Algorithm Analysis

Complexity
Runtime analysis
Understanding
Modeling
Formalizing
Binary search

Complexity

Beyond whether or not a program is correct, computer scientists are often concerned about the complexity of a program. We actually already have quite a bit of experience with one particular kind of complexity that arises from how we design abstractions for our programs. For instance, pulling repeated code out into a method gives it a name and makes it easier for the reader to understand the behavior of the program. Cognitive complexity is about how easy it is to understand a program. In this course, we consider cognitive complexity from the perspective of code quality (internal correctness).

But code is just one way for programmers to communicate ideas to others, and writing code requires worrying about getting the code to work, which might take a lot more time than simplying coming up with the idea for the program. Instead, programmers often communicate ideas to others in terms of algorithms, the more generalizable list of steps behind the code. Whereas code is specific to a particular programming language, we can communicate algorithms in natural languages like English too. In fact, whenever we’re describing a program to someone else in English, what we’re really describing is an algorithm.

Algorithms are the ideas that power apps.

In Autocomplete, we defined the Term data type that an algorithm will use to display matching terms in descending weight order.
In Letter Inventory, we’ll define a LetterInventory data type that an algorithm will use to display the most similar suggestions.
But next week, for Search Engine, we’ll define an algorithm for surfacing relevant web pages based on a given query.

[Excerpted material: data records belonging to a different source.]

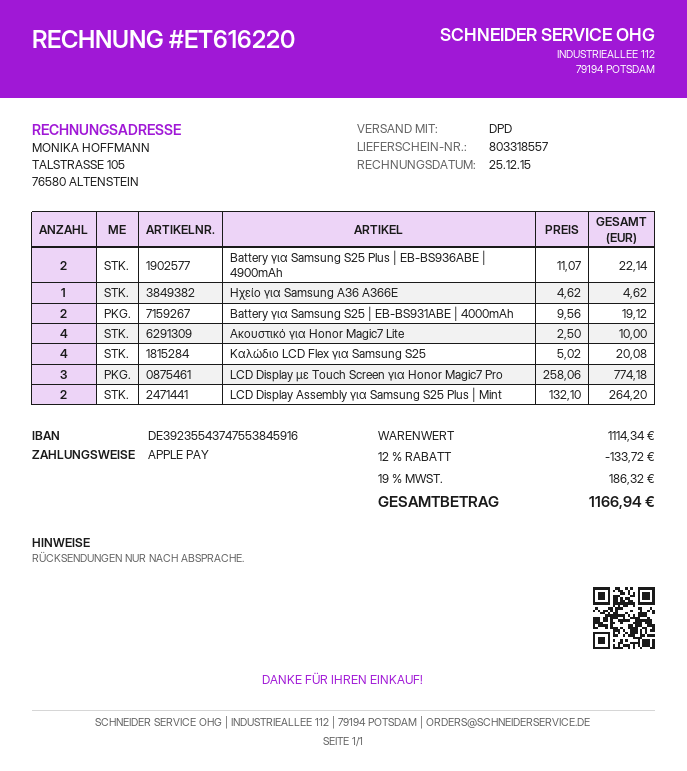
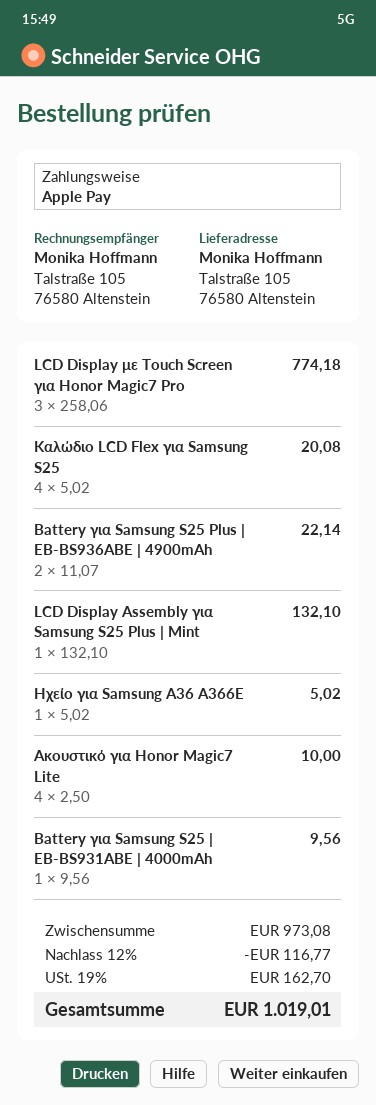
Ηχείο για Samsung A36 A366E: 1 x 4.62 = 4.62 -> 1 x 5.02 = 5.02
Battery για Samsung S25 | EB-BS931ABE | 4000mAh: 2 x 9.56 = 19.12 -> 1 x 9.56 = 9.56
LCD Display Assembly για Samsung S25 Plus | Mint: 2 x 132.10 = 264.20 -> 1 x 132.10 = 132.10
subtotal: 1114.34 -> 973.08
discount: 12% = 133.72 -> 12% = 116.77
tax: 19% = 186.32 -> 19% = 162.70
total: 1166.94 -> 1019.01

When we consider algorithms, we’re not only interested in correctness. Today, we’ll study one metric for algorithm analysis called time complexity: how long it takes for an algorithm to run on an abstract (conceptual model) computer.

Runtime analysis

Runtime analysis is the process of determining the time complexity of an algorithm.

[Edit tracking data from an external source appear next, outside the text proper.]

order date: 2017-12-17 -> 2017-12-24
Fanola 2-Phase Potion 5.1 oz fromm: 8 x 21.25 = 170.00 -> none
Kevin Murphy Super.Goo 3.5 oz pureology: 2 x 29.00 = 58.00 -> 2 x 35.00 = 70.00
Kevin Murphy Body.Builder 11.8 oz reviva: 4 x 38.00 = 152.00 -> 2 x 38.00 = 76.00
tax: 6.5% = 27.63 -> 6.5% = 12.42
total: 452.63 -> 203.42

Like code, complexity is all about communicating ideas about algorithms to others. This communication is most effective when it is (1) simple and (2) easy to compare. Computer scientists follow a three-step process to effectively communicate ideas about time complexity.

Runtime analysis process

Understanding the behavior or implementation details of the algorithm.
Modeling the number of steps or operations needed to execute the algorithm.
Formalizing the result in precise English or mathematical notation.

Understanding

Let’s apply the runtime analysis process to analyze an algorithm that returns the index of target in an int[] array, or -1 if target is not in the array.

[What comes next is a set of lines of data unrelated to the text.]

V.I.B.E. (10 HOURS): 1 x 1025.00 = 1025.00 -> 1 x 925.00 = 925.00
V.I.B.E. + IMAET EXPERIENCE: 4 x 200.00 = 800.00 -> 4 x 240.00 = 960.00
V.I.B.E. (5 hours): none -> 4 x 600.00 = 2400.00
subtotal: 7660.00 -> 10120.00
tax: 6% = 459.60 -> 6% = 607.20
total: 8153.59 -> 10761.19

static int indexOf(int[] array, int target) {
    for (int i = 0; i < array.length; i++) {
        if (array[i] == target) {
            return i;
        }
    }
    return -1;
}

The behavior of the indexOf algorithm depends on the input values.

Describe each step of the algorithm's implementation details in English.

Initialize an integer index counter, i.
Loop over the length of the array. On each iteration, if the array[i] is the same as the given target, return the current index. Otherwise, increment i.
If no elements in the array are the same as the given target, return -1.

Modeling

Modeling is about counting the number of steps or operations, such as assignments, boolean evaluations, arithmetic operations, method calls, etc.

int a = 4 * 6;
int b = 9 * (a - 24) / (9 - 7);

The first assignment to a takes one step to compute 4 * 6 and one more step to assign the result, 24, to the variable a.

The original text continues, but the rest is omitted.